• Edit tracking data
● ● ● ●

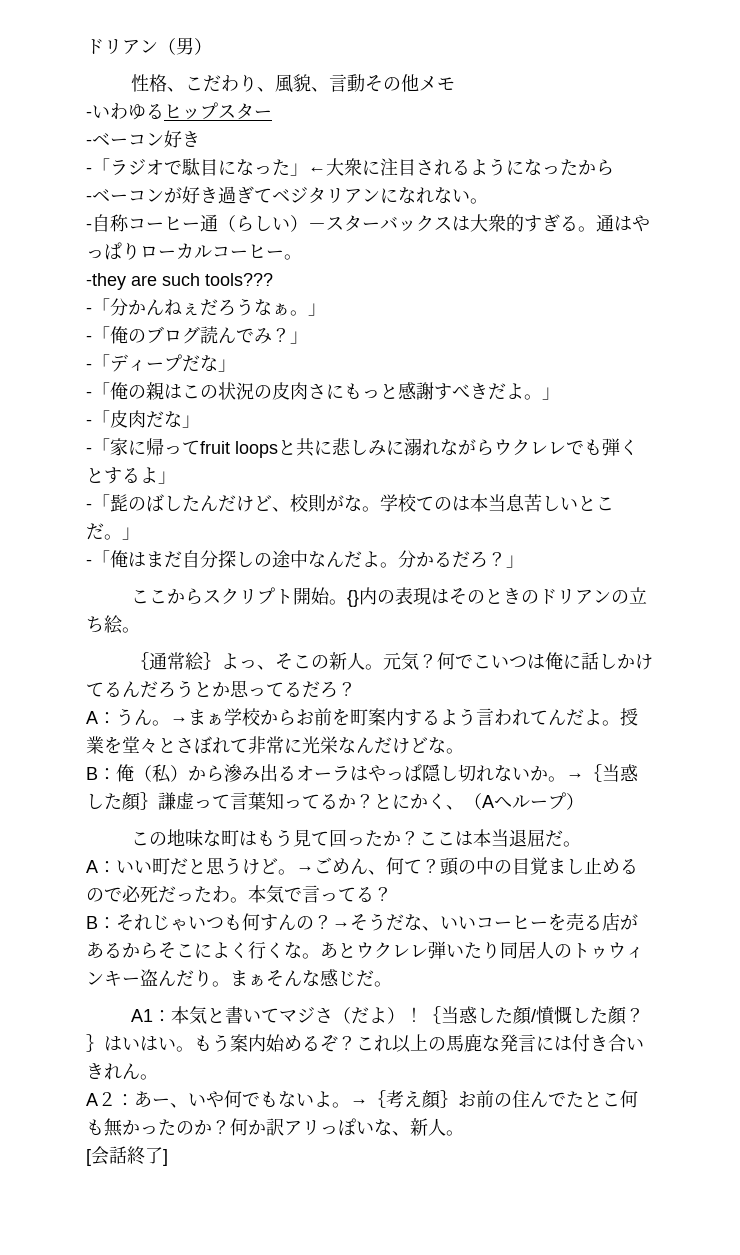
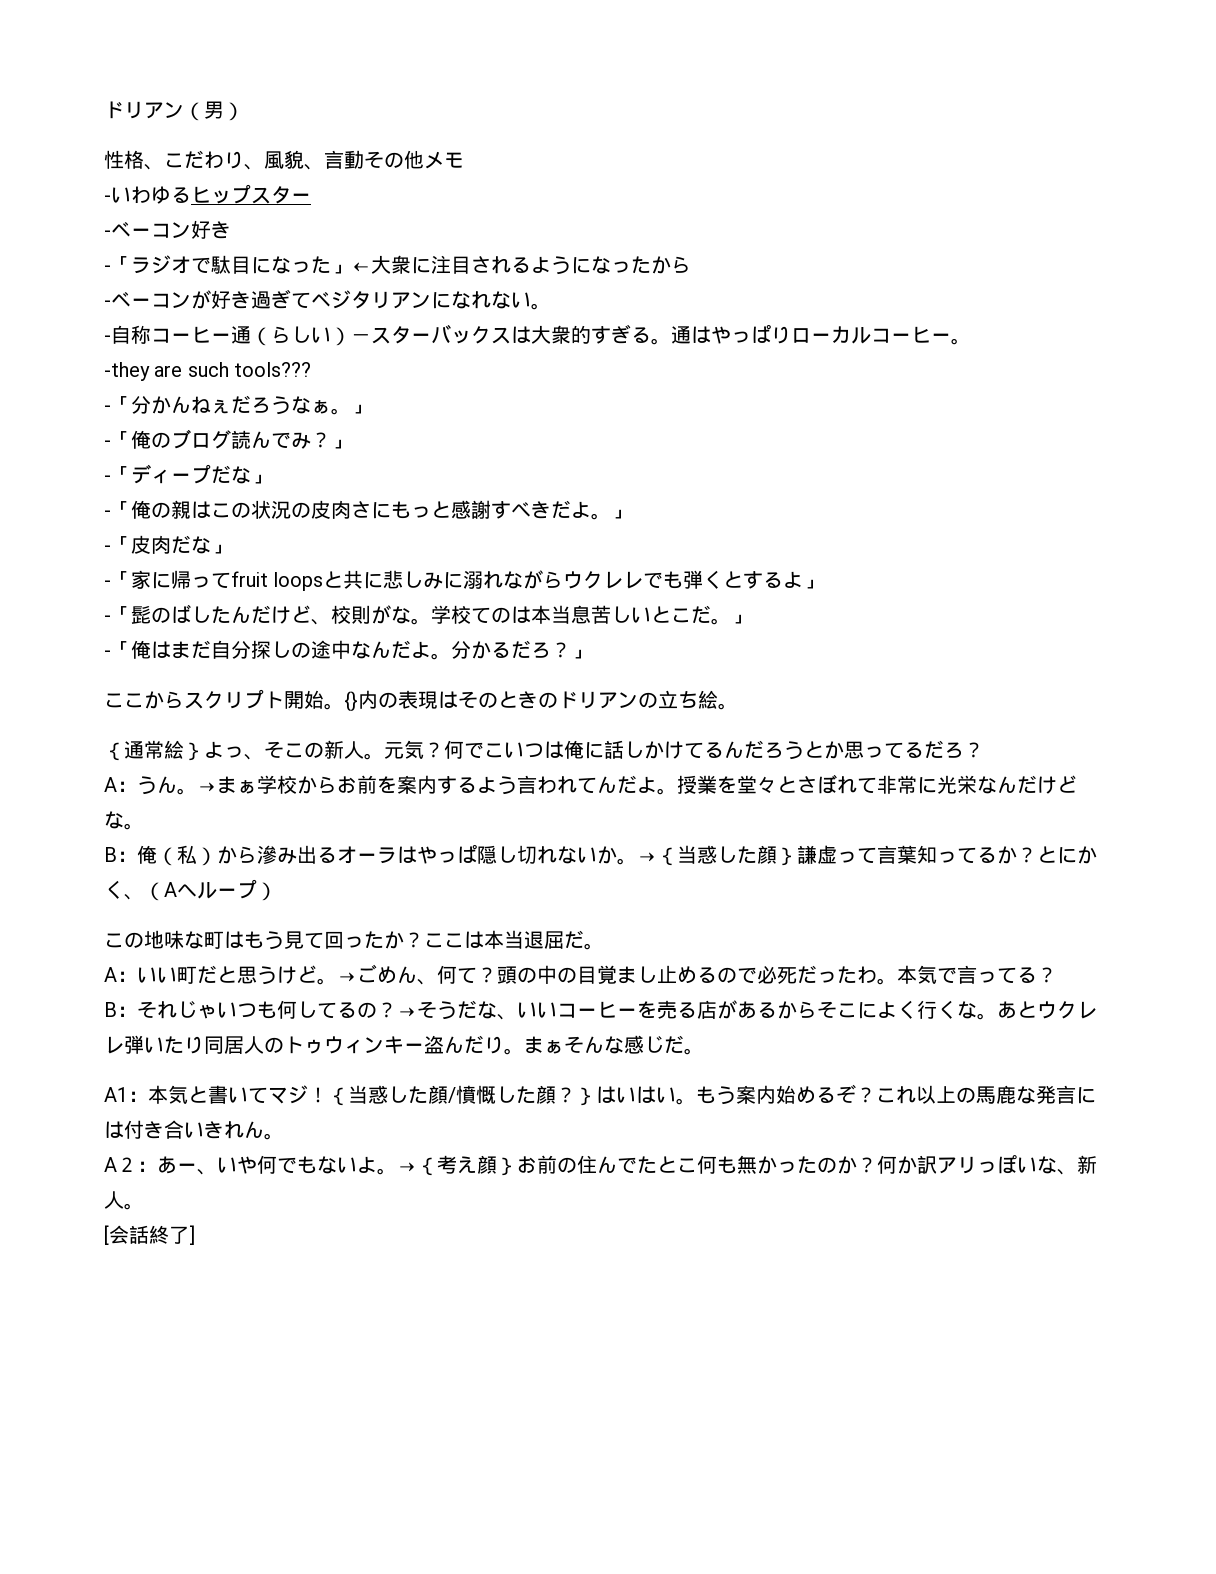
- →まぁ学校からお前を町案内するよう言われてんだよ。
+ →まぁ学校からお前を案内するよう言われてんだよ。
- B：それじゃいつも何すんの？
+ B：それじゃいつも何してるの？
- A1：本気と書いてマジさ（だよ）！
+ A1：本気と書いてマジ！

● ● ● ●

• PROBLEM DESCRIPTION
Return an exact transcription of the entries above, excluding each image.

• REPLY
- →まぁ学校からお前を町案内するよう言われてんだよ。
+ →まぁ学校からお前を案内するよう言われてんだよ。
- B：それじゃいつも何すんの？
+ B：それじゃいつも何してるの？
- A1：本気と書いてマジさ（だよ）！
+ A1：本気と書いてマジ！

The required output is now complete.